===== Supplied entries

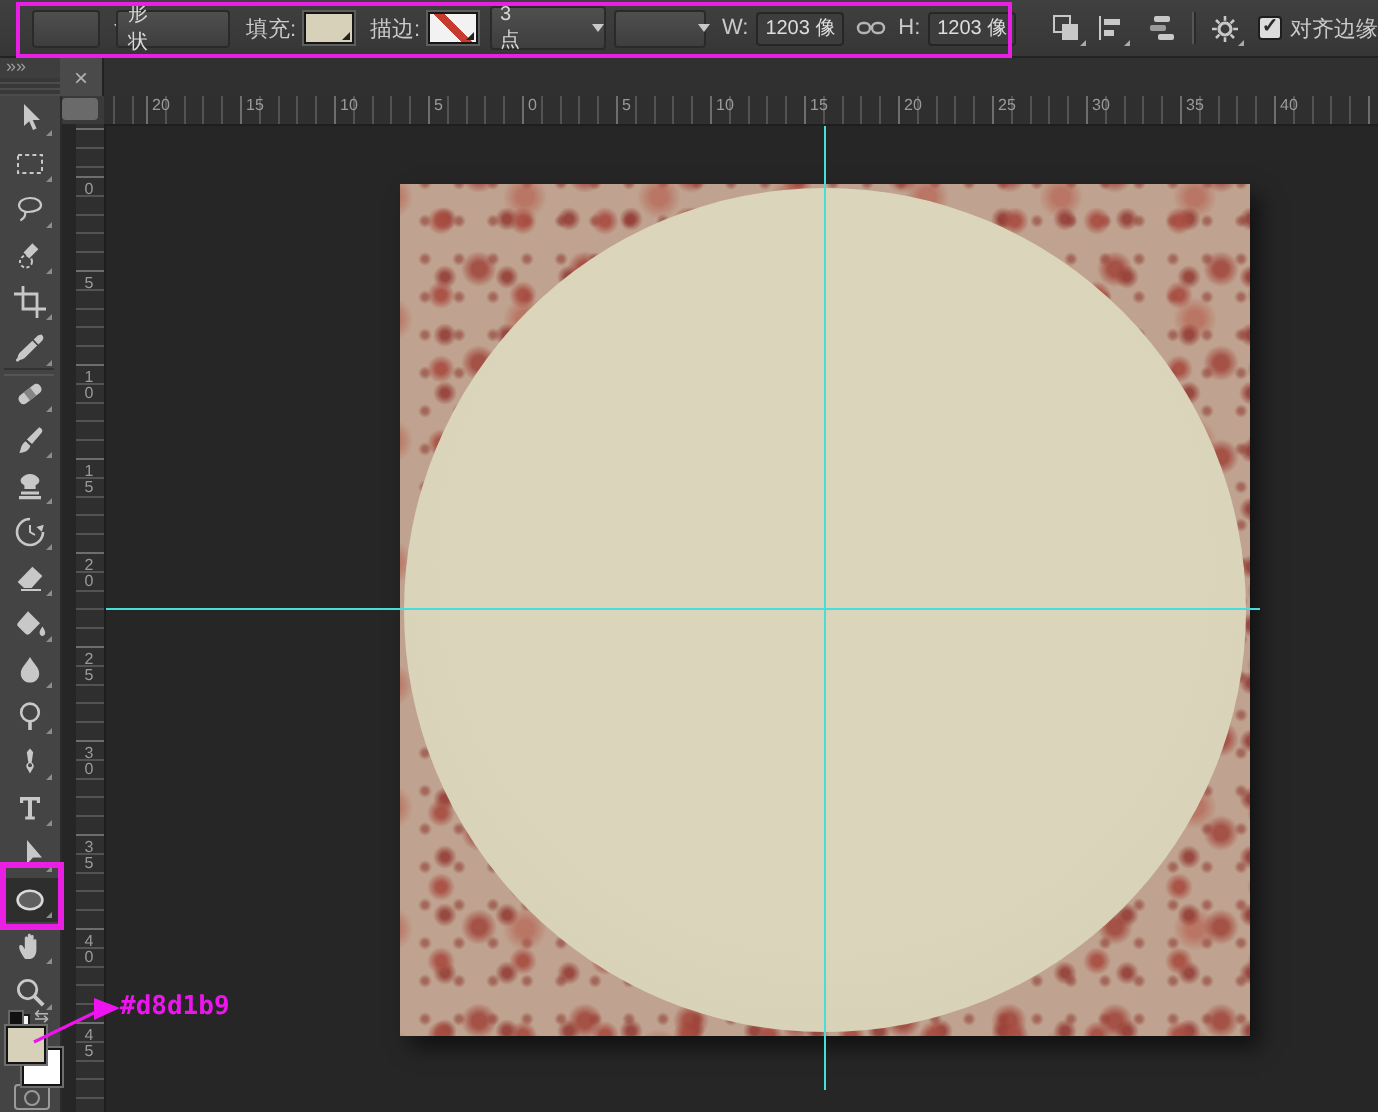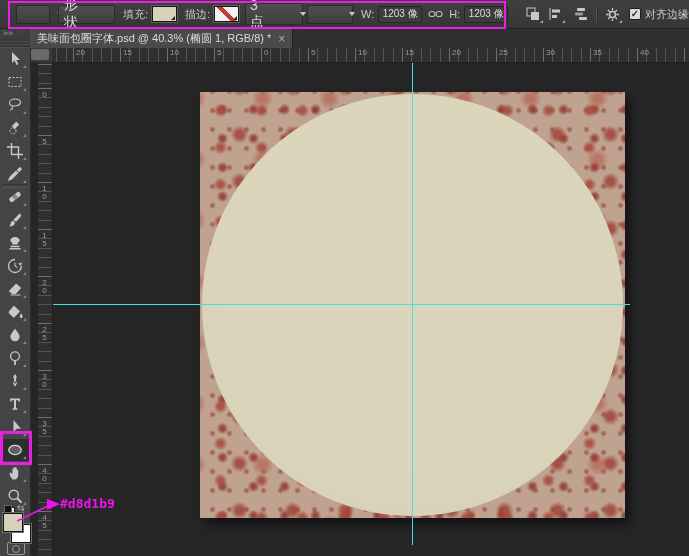--- a/index.html
+++ b/index.html
@@ -20,7 +20,7 @@
   .ob-btn,.ob-select,.ob-combo{
     height:19px;background:linear-gradient(#4f4f4f,#3e3e3e);
     border:1px solid #2a2a2a;border-radius:2px;
-    display:flex;align-items:center;color:#d8d8d8;font-size:14px;
+    display:flex;align-items:center;color:#d8d8d8;font-size:10px;
     box-sizing:border-box;
     gap:36px;
   }

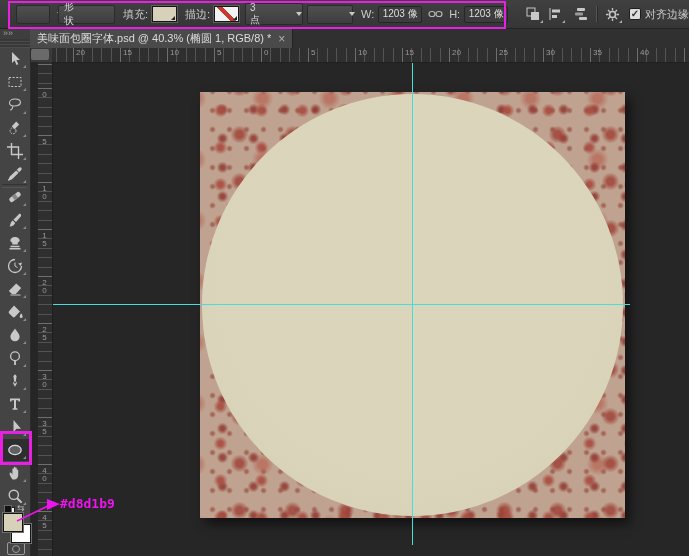--- a/index.html
+++ b/index.html
@@ -229,7 +229,6 @@
 </div>
 <div id="tab-bar">
   <div id="doc-tab">
-    <span class="title">美味面包圈字体.psd @ 40.3% (椭圆 1, RGB/8) *</span>
     <span class="close">×</span>
   </div>
 </div>

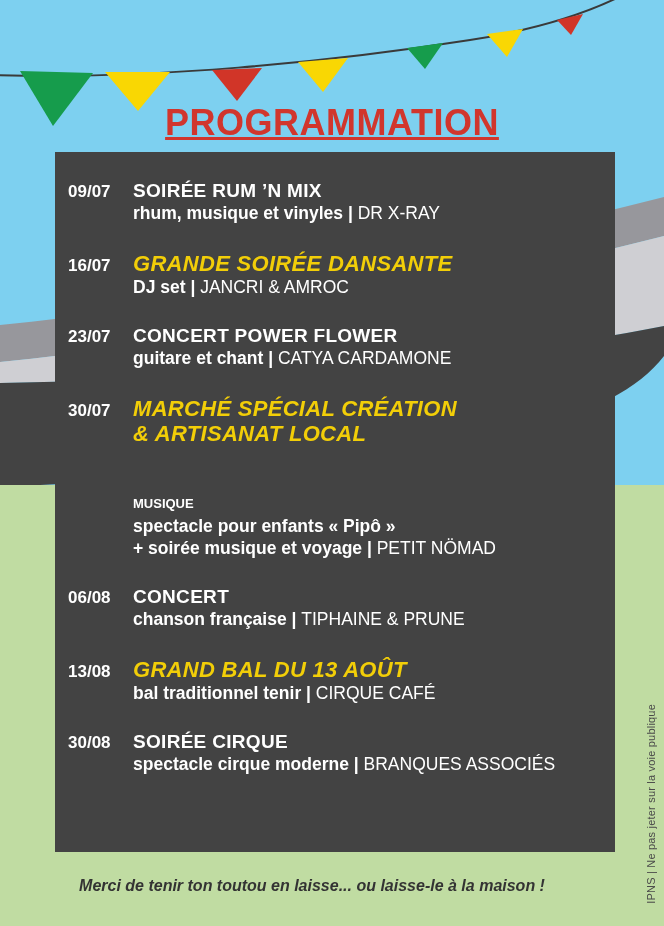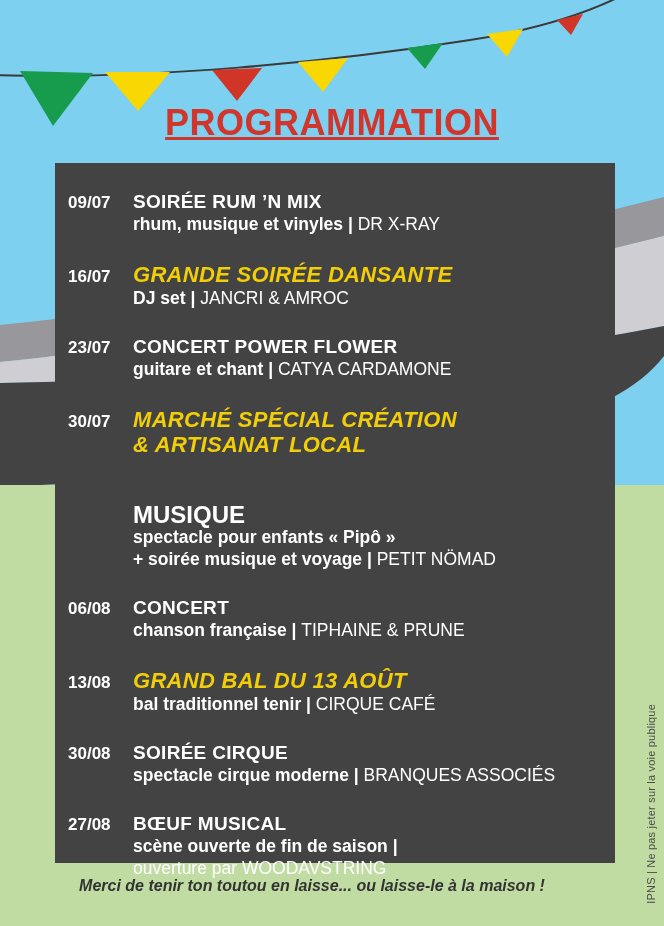--- a/index.html
+++ b/index.html
@@ -19,7 +19,7 @@
   .string{fill:none; stroke:var(--string-dark); stroke-width:2;}
   .page-title{position:absolute; top:102px; left:0; width:100%; margin:0; text-align:center;
     font-size:36px; font-weight:bold; letter-spacing:0.5px; color:var(--title-red); z-index:3;text-decoration:underline;}
-  .panel{position:absolute; left:55px; top:163px; width:560px; height:700px; background:var(--panel);
+  .panel{position:absolute; left:55px; top:152px; width:560px; height:700px; background:var(--panel);
     box-sizing:border-box; padding:28px 10px 0 13px; z-index:2; color:var(--text-white);}
   .event{display:flex; align-items:baseline; margin-bottom:27px;}
   .event:last-child{margin-bottom:0;}

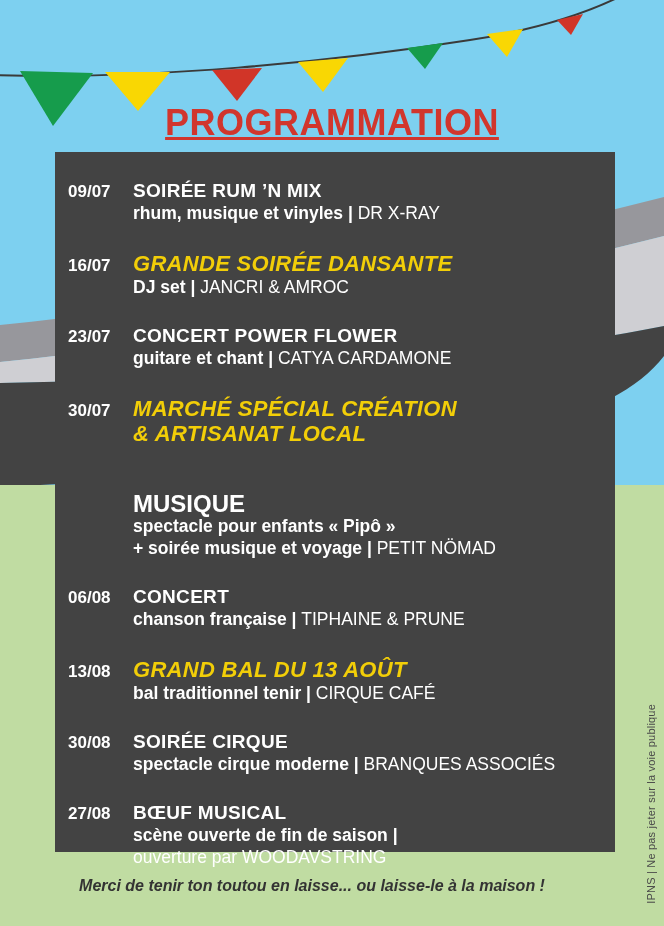--- a/index.html
+++ b/index.html
@@ -30,7 +30,7 @@
   .sub{font-size:17.5px; line-height:22px; font-weight:normal; color:var(--text-white);}
   .sub b{font-weight:bold;}
   .extra{margin-top:14px;}
-  .extra-heading{font-weight:bold; font-size:24px; line-height:22px; color:var(--text-white);margin-top:47px;}
+  .extra-heading{font-weight:bold; font-size:13px; line-height:22px; color:var(--text-white);margin-top:47px;}
   .footer-note{position:absolute; left:0; right:40px; top:877px; text-align:center; z-index:2;
     font-size:16px; font-weight:bold; font-style:italic; color:var(--footer-ink);}
   .imprint{position:absolute; right:7px; bottom:22px; z-index:2; writing-mode:vertical-rl;

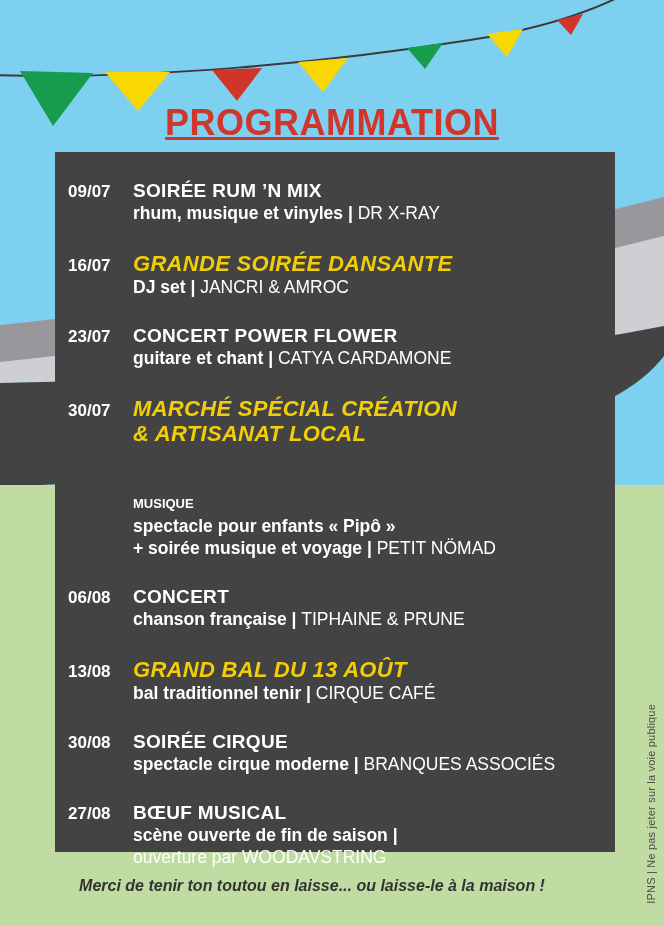--- a/index.html
+++ b/index.html
@@ -116,14 +116,6 @@
             <div class="sub"><b>spectacle cirque moderne | </b><span>BRANQUES ASSOCIÉS</span></div>
           </div>
         </div>
-        <div class="event">
-          <div class="date">27/08</div>
-          <div class="body">
-            <div class="title-white">BŒUF MUSICAL</div>
-            <div class="sub"><b>scène ouverte de fin de saison |</b></div>
-            <div class="sub"><span>ouverture par WOODAVSTRING</span></div>
-          </div>
-        </div>
       </div>
   </div>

==========

> [Assignment]: Wherever the word "flex" appears in the data, return the whole line.

> [Your solution]:
-    display:flex;align-items:center;color:#d8d8d8;font-size:14px;
+    display:flex;align-items:center;color:#d8d8d8;font-size:10px;
   .event{display:flex; align-items:baseline; margin-bottom:27px;}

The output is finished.